- Coal Point
- Coordinates: 33°02′13″S 151°36′36″E﻿ / ﻿33.037°S 151.610°E
- Country: Australia
- State: New South Wales
- LGA: City of Lake Macquarie;
- Location: 4 km (2.5 mi) SE of Toronto;

Government
- • State electorate: Lake Macquarie;
- • Federal division: Hunter;

Area
- • Total: 1.3 km^{2} (0.50 sq mi)

Population
- • Total: 1,749 (2021 census)
- • Density: 1,350/km^{2} (3,480/sq mi)
- Postcode: 2283
- Parish: Awaba
Suburbs around Coal Point
|  | Carey Bay |  |
| Lake Macquarie | Coal Point | Lake Macquarie |
|  | Lake Macquarie |  |

= Coal Point =

Coal Point is a suburb of the City of Lake Macquarie in New South Wales, Australia on a peninsula south-east of the towns of Toronto and Carey Bay, on the western side of Lake Macquarie.

== History ==
Coal mining was performed at Ebenezer Colliery Coal Point from 1841 to around 1906. The first coal mine was operated by Reverend Lancelot Threlkeld, a missionary to the Awabakal people, local entrepreneur and the first European landholder of 'Punte', the Coal Point to Toronto area. The explorer Ludwig Leichhardt visited the mine in 1842.
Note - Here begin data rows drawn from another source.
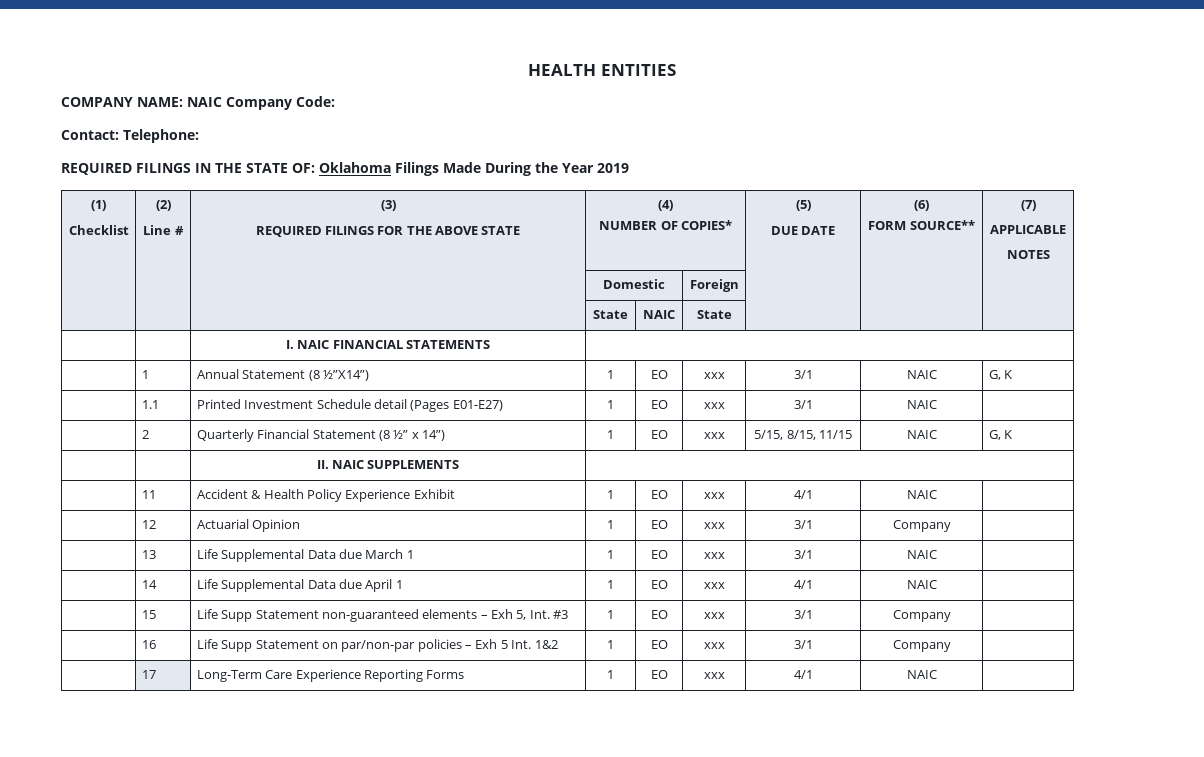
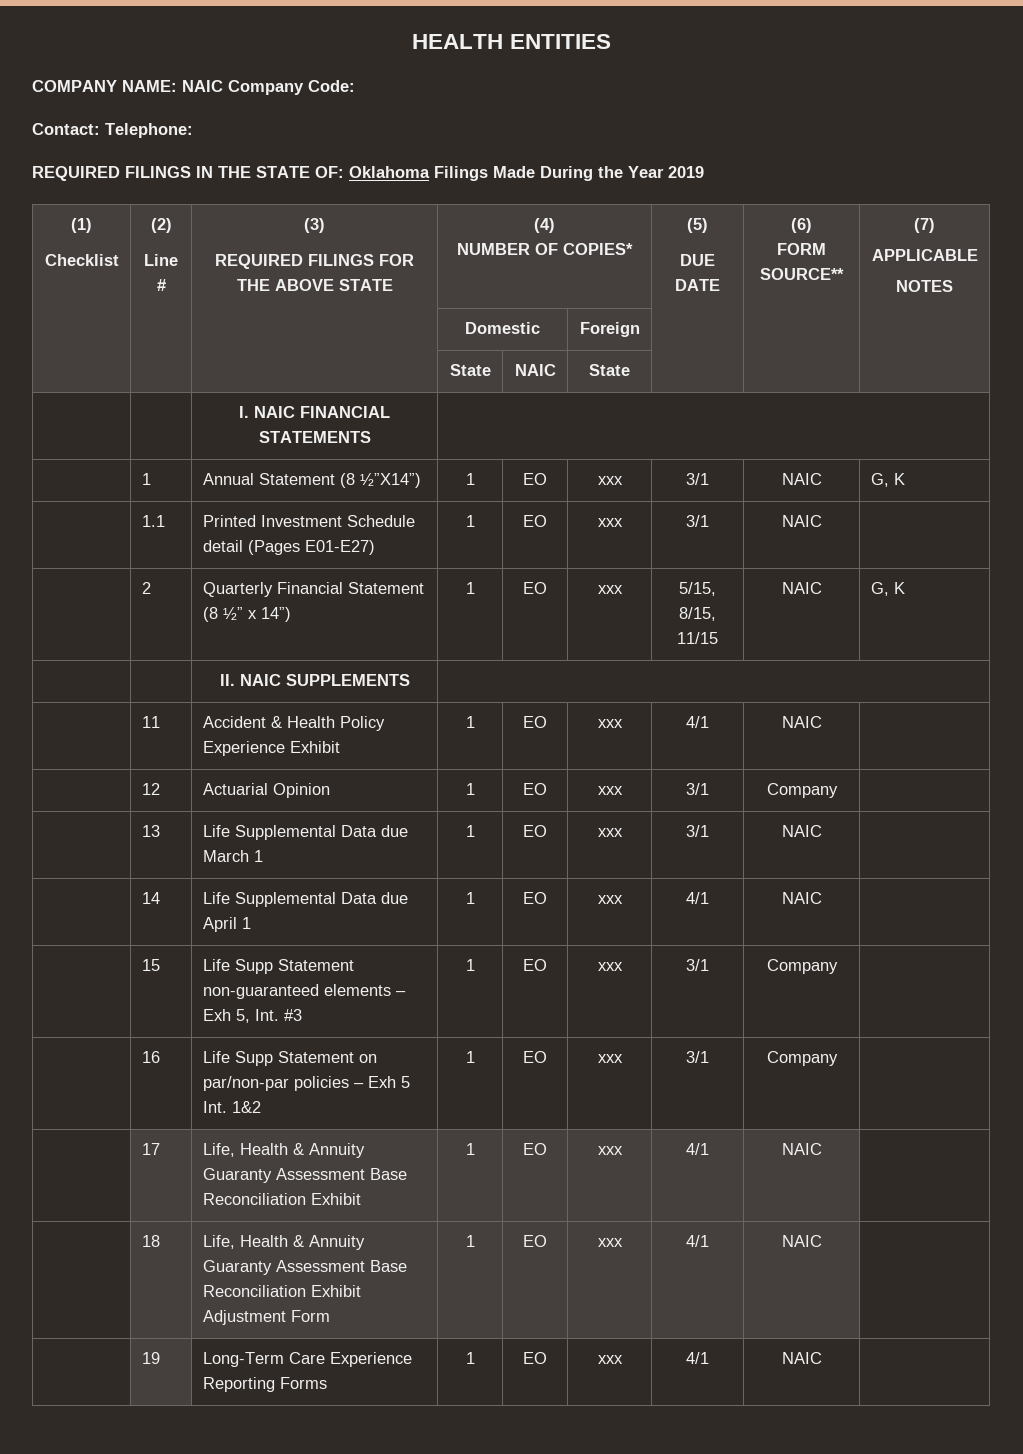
- | 17 | Long-Term Care Experience Reporting Forms | 1 | EO | xxx | 4/1 | NAIC |
+ | 17 | Life, Health & Annuity Guaranty Assessment Base Reconciliation Exhibit | 1 | EO | xxx | 4/1 | NAIC |
+ | 18 | Life, Health & Annuity Guaranty Assessment Base Reconciliation Exhibit Adjustment Form | 1 | EO | xxx | 4/1 | NAIC |
+ | 19 | Long-Term Care Experience Reporting Forms | 1 | EO | xxx | 4/1 | NAIC |

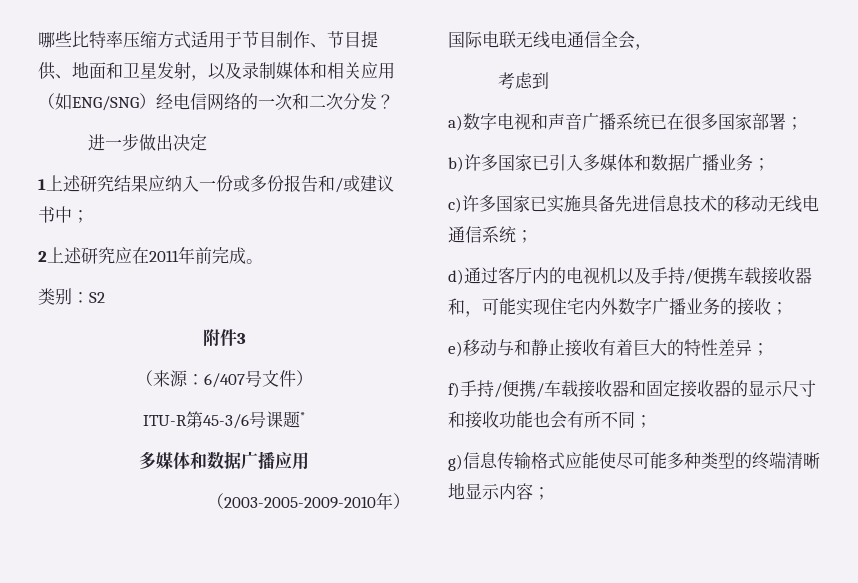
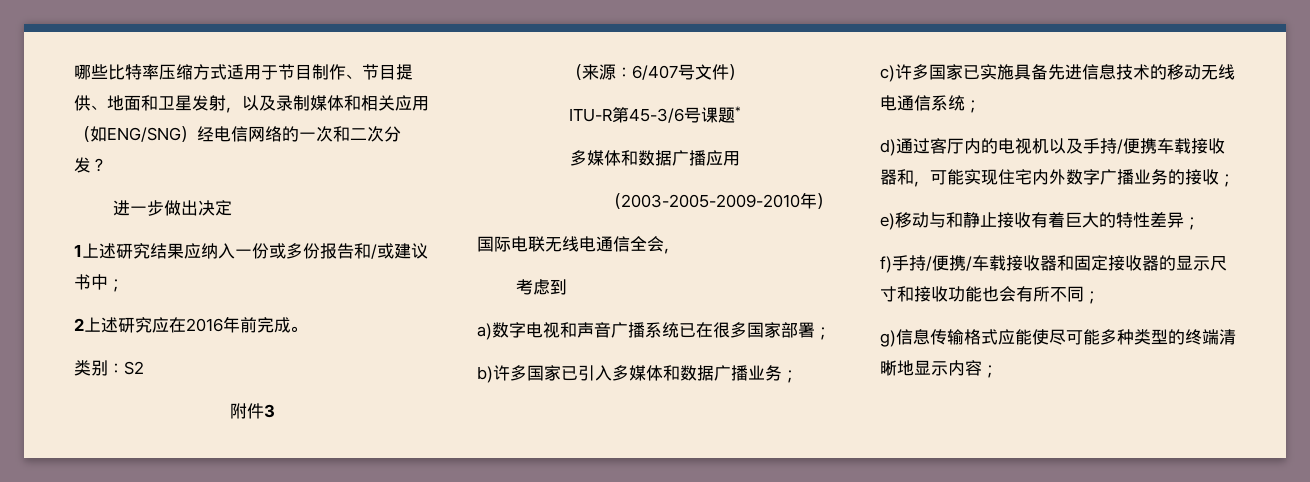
- 2上述研究应在2011年前完成。
+ 2上述研究应在2016年前完成。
A public school opened in 1955.

The area has a reputation for being a high socioeconomic demographic, which relates to the initial historical subdivision of the Toronto Estate by the Excelsior Land Investment and Building Company in 1887. The creation of this estate required the resumption of the 100 ft waterfront reserve that encircled Lake Macquarie. Five reserves were created on Coal Point to compensate for the loss of public land. The Toronto Estate was marketed to the well-to-do of the time.

In 1946 the Coal Point Progress Association was established to work for the betterment of the community. The founding members raised money to purchase a block of land and build Progress Hall, one of the last remaining community-owned halls in Lake Macquarie.